Orion's breath caught in his throat. The words struck with the precision of a scalpel, aiming directly at the core of his deepest anxieties.
"Your actions have already resulted in dooming the future of your family," the Boggart continued, its blue eyes filled with an unbearable pity. "And the whole magical world. You fractured the path. As such, I cannot allow you to further destroy the future. The timeline must be secured."
The Boggart lowered the wand, pointing it squarely at Orion's heart.
"For the Greater Good... you must die."
A blinding, brilliant white beam of pure magical force erupted from the tip of the Elder Wand.
Orion's survival instincts—honed by months of grueling combat practice against his automated dummy—finally overrode his paralyzing dread. He didn't try to shield against a spell cast by what his mind perceived as the most powerful wand in existence. He threw himself violently sideways.
He hit the dusty floorboards hard, rolling as the white beam zoomed past him, striking the table behind, sending splinters in air.
What?! Orion's mind reeled as he scrambled back to his feet, drawing his Hawthorn wand in a flash. Aren't Boggarts supposed to be weak? It's an illusion! That wasn't an illusion! It blasted a desk to pieces!
"Orion!" Remus Lupin yelled from the edge of the room, his voice tight with alarm. He took a step forward, his own wand raised. "Boggarts can mimic spells, but they are not as powerful as the real thing! It is feeding on your terror! You must face it! Fear is what makes them powerful; it grants them substance!"
Lupin was profoundly confused. He had expected the boy to fear a monster, or perhaps an abusive relative, at worst. To fear Albus Dumbledore—the beacon of light in the wizarding world—and to hear the Headmaster speak of timelines and dooming the world... it was terrifyingly cryptic. But now was not the time for an interrogation.
Orion nodded sharply, ignoring the stinging in his shoulder from the dive. He faced the Boggart.
The fake Dumbledore did not relent. It raised the Elder Wand again, its face still set in that tragic mask of duty.
Suddenly, a torrent of cursed fire roared from the wand. It wasn't a standard Incendio; it was dark, twisting, roaring flame that took the shape of snapping serpents. A localized, controlled burst of Fiendfyre.

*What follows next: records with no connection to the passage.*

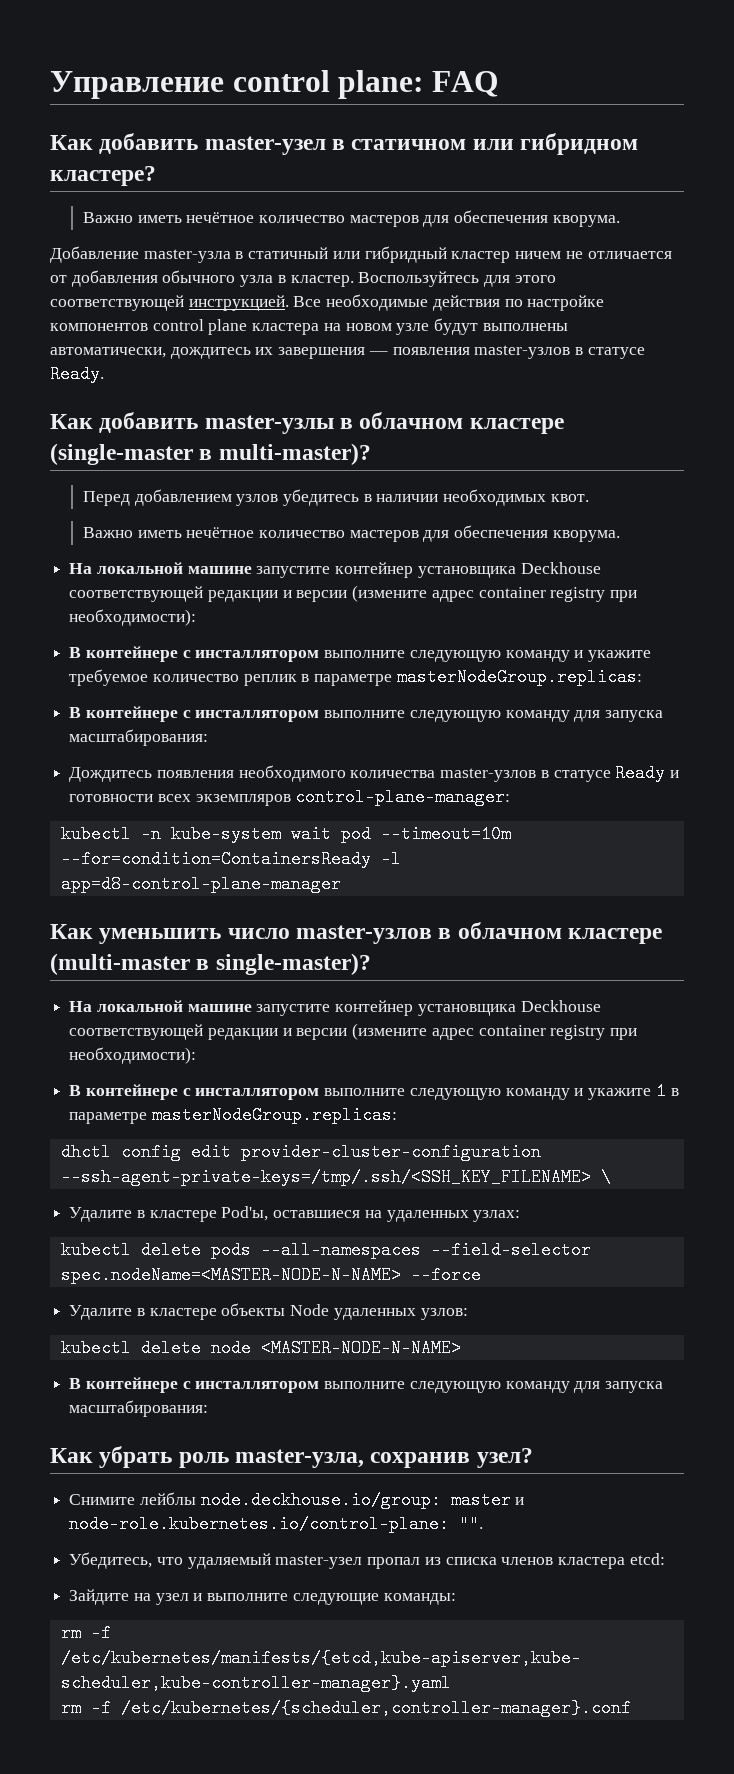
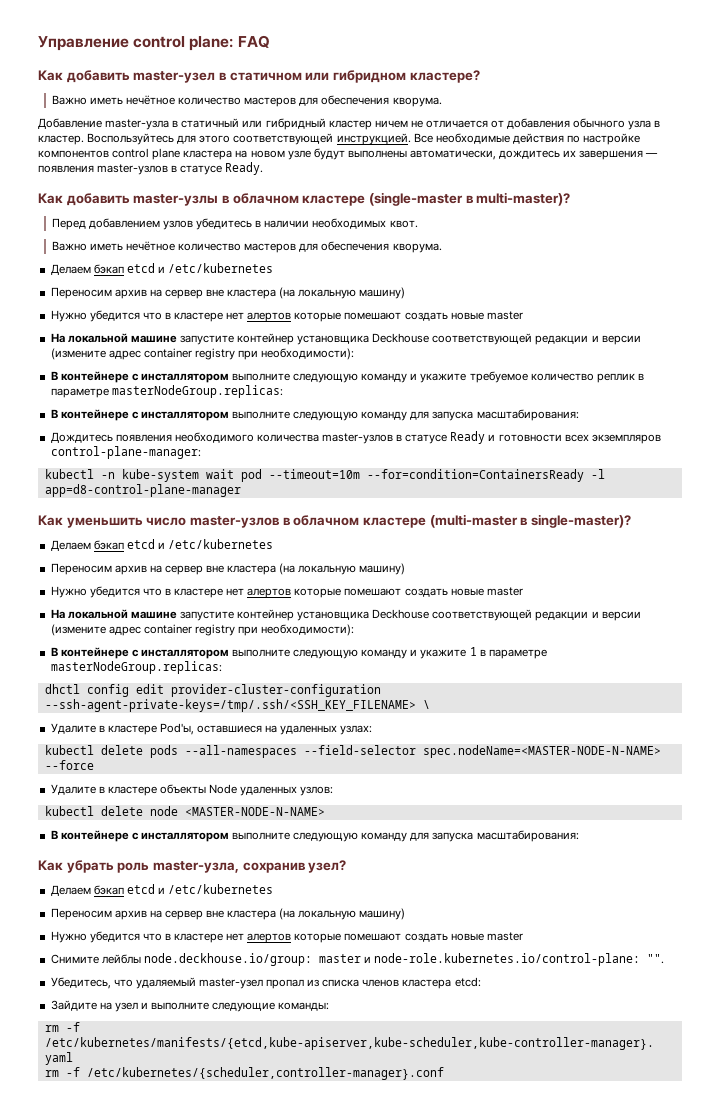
  Перед добавлением узлов убедитесь в наличии необходимых квот.
  Важно иметь нечётное количество мастеров для обеспечения кворума.
+ Делаем бэкап etcd и /etc/kubernetes
+ Переносим архив на сервер вне кластера (на локальную машину)
+ Нужно убедится что в кластере нет алертов которые помешают создать новые master
  Как уменьшить число master-узлов в облачном кластере (multi-master в single-master)?
+ Делаем бэкап etcd и /etc/kubernetes
+ Переносим архив на сервер вне кластера (на локальную машину)
+ Нужно убедится что в кластере нет алертов которые помешают создать новые master
  Как убрать роль master-узла, сохранив узел?
+ Делаем бэкап etcd и /etc/kubernetes
+ Переносим архив на сервер вне кластера (на локальную машину)
+ Нужно убедится что в кластере нет алертов которые помешают создать новые master

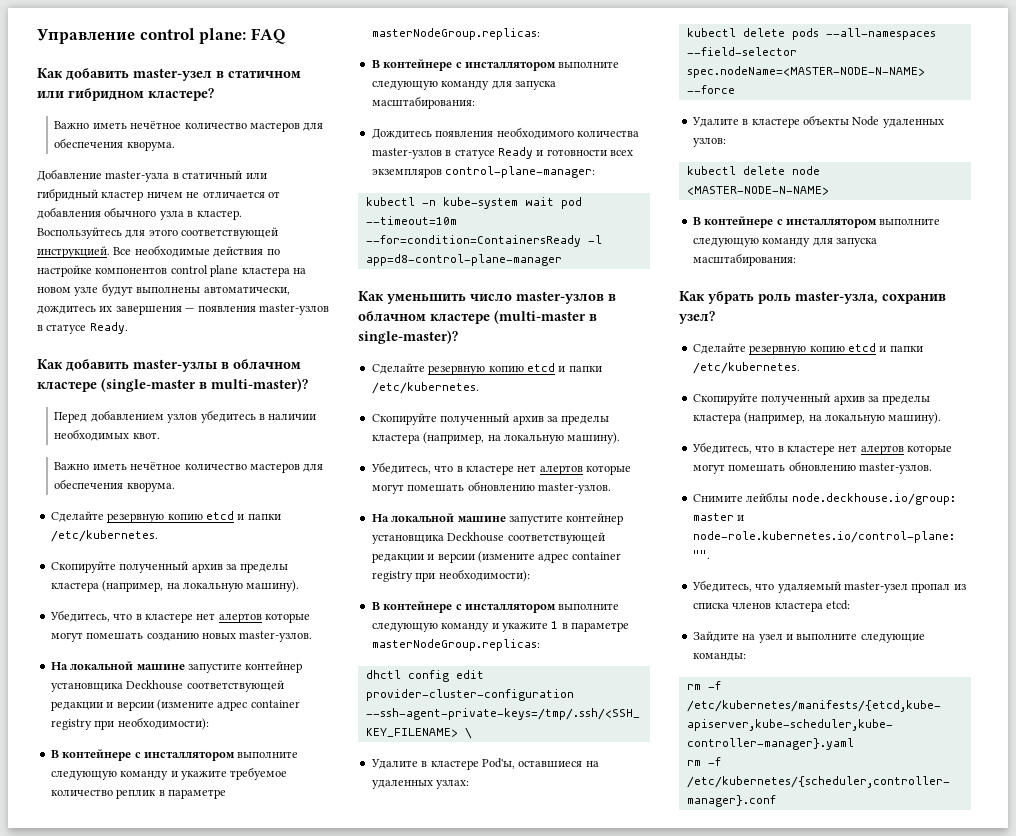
  Перед добавлением узлов убедитесь в наличии необходимых квот.
  Важно иметь нечётное количество мастеров для обеспечения кворума.
- Делаем бэкап etcd и /etc/kubernetes
- Переносим архив на сервер вне кластера (на локальную машину)
- Нужно убедится что в кластере нет алертов которые помешают создать новые master
+ Сделайте резервную копию etcd и папки /etc/kubernetes.
+ Скопируйте полученный архив за пределы кластера (например, на локальную машину).
+ Убедитесь, что в кластере нет алертов которые могут помешать созданию новых master-узлов.
  Как уменьшить число master-узлов в облачном кластере (multi-master в single-master)?
- Делаем бэкап etcd и /etc/kubernetes
- Переносим архив на сервер вне кластера (на локальную машину)
- Нужно убедится что в кластере нет алертов которые помешают создать новые master
+ Сделайте резервную копию etcd и папки /etc/kubernetes.
+ Скопируйте полученный архив за пределы кластера (например, на локальную машину).
+ Убедитесь, что в кластере нет алертов которые могут помешать обновлению master-узлов.
  Как убрать роль master-узла, сохранив узел?
- Делаем бэкап etcd и /etc/kubernetes
- Переносим архив на сервер вне кластера (на локальную машину)
- Нужно убедится что в кластере нет алертов которые помешают создать новые master
+ Сделайте резервную копию etcd и папки /etc/kubernetes.
+ Скопируйте полученный архив за пределы кластера (например, на локальную машину).
+ Убедитесь, что в кластере нет алертов которые могут помешать обновлению master-узлов.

"Riddikulus!" Orion shouted, thrusting his wand forward, desperately trying to force an image of Dumbledore wearing Neville's grandmother's vulture hat into his mind.

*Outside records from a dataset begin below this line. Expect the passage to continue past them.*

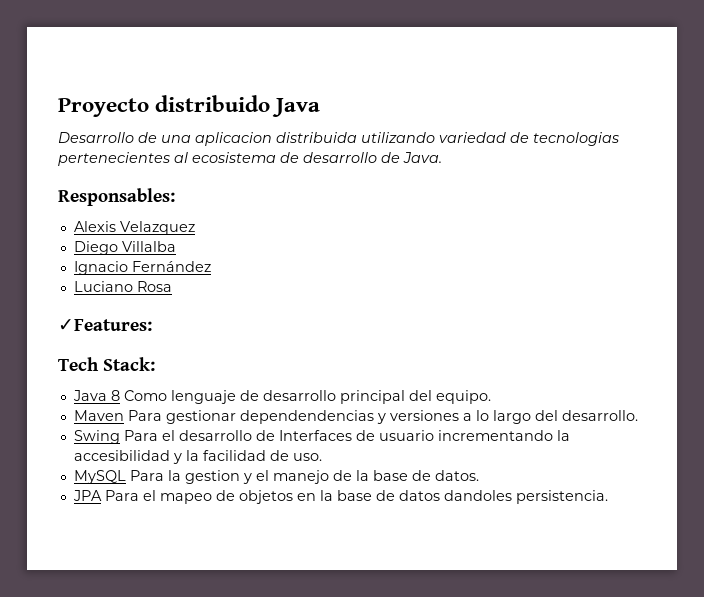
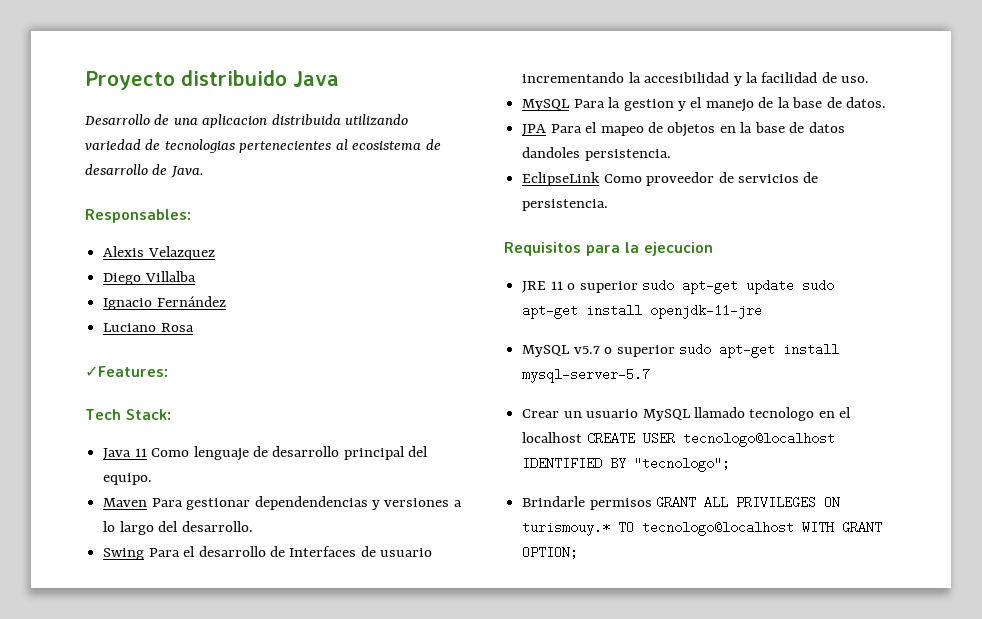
- Java 8 Como lenguaje de desarrollo principal del equipo.
+ Java 11 Como lenguaje de desarrollo principal del equipo.
+ EclipseLink Como proveedor de servicios de persistencia.
+ Requisitos para la ejecucion
+ JRE 11 o superior sudo apt-get update sudo apt-get install openjdk-11-jre
+ MySQL v5.7 o superior sudo apt-get install mysql-server-5.7
+ Crear un usuario MySQL llamado tecnologo en el localhost CREATE USER tecnologo@localhost IDENTIFIED BY "tecnologo";
+ Brindarle permisos GRANT ALL PRIVILEGES ON turismouy.* TO tecnologo@localhost WITH GRANT OPTION;

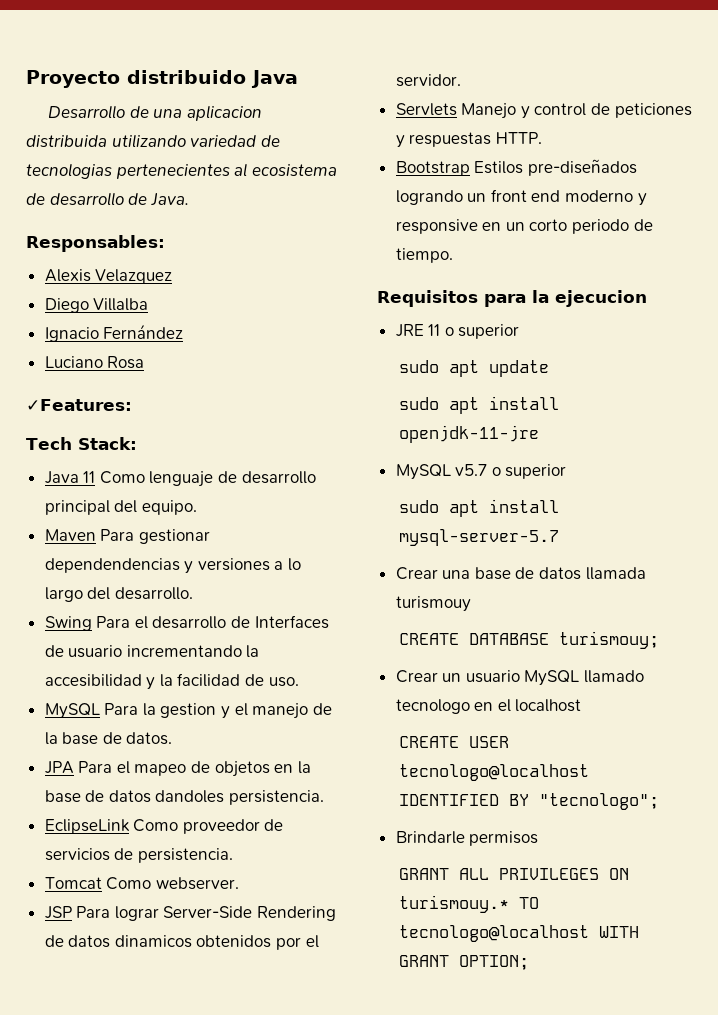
+ Tomcat Como webserver.
+ JSP Para lograr Server-Side Rendering de datos dinamicos obtenidos por el servidor.
+ Servlets Manejo y control de peticiones y respuestas HTTP.
+ Bootstrap Estilos pre-diseñados logrando un front end moderno y responsive en un corto periodo de tiempo.
- JRE 11 o superior sudo apt-get update sudo apt-get install openjdk-11-jre
+ JRE 11 o superior
+ sudo apt update
+ sudo apt install openjdk-11-jre
- MySQL v5.7 o superior sudo apt-get install mysql-server-5.7
+ MySQL v5.7 o superior
+ sudo apt install mysql-server-5.7
+ Crear una base de datos llamada turismouy
+ CREATE DATABASE turismouy;
- Crear un usuario MySQL llamado tecnologo en el localhost CREATE USER tecnologo@localhost IDENTIFIED BY "tecnologo";
+ Crear un usuario MySQL llamado tecnologo en el localhost
+ CREATE USER tecnologo@localhost IDENTIFIED BY "tecnologo";
- Brindarle permisos GRANT ALL PRIVILEGES ON turismouy.* TO tecnologo@localhost WITH GRANT OPTION;
+ Brindarle permisos
+ GRANT ALL PRIVILEGES ON turismouy.* TO tecnologo@localhost WITH GRANT OPTION;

The spell hit the Boggart squarely in the chest.
The fake Headmaster merely stumbled backward a half-step. The illusion flickered, the purple robes shifting into lace for a microsecond, but the fear in Orion's heart was too dense. The humor couldn't penetrate the terror. The Boggart solidified again instantly.
The Boggart-Dumbledore whipped its wand in a harsh arc. Four massive, roaring flame-snakes detached from the main inferno and lunged directly at Orion, their fiery jaws snapping.
"Ventus!" Orion barked, slashing his wand in a tight circle around himself.
A localized, gale-force wind erupted, creating a swirling barrier of air that pushed the magical flames back, preventing them from touching his robes. The heat was stifling, baking the air in his lungs.
"Riddikulus!" Orion cast again, his voice straining. He tried to picture Dumbledore slipping on a banana peel.
He failed a second time. The spell splashed harmlessly against the Boggart. The situation was too serious, the stakes too deeply ingrained in his psyche to simply be laughed away.
Lupin saw the boy falter. He couldn't wait any longer.
"Step aside, Orion!" Lupin shouted, rushing forward to place himself between the boy and the Boggart, intending to force the creature to shift into the familiar, manageable form of the full moon.
But the Boggart did not shift.
Fueled by the sheer, unadulterated volume of Orion's complex, existential dread, the creature maintained its form. The Boggart-Dumbledore turned its sad eyes upon Lupin.
It raised the Elder Wand toward the ceiling and brought it down.
A blinding, jagged web of crackling lightning burst from the wand, arcing outward in a devastating, chaotic wave.
Lupin barely had time to shout "Protego Maxima!"
The lightning slammed into the shimmering shield, the close range force blasting Lupin backward. His boots skidded across the floor, and he was thrown forcefully into a row of desks, his shield dropping under the lack of focus, but he did not fall down.
Orion threw his arms over his face as the stray arcs of lightning bounced around the room, striking the walls and the floor.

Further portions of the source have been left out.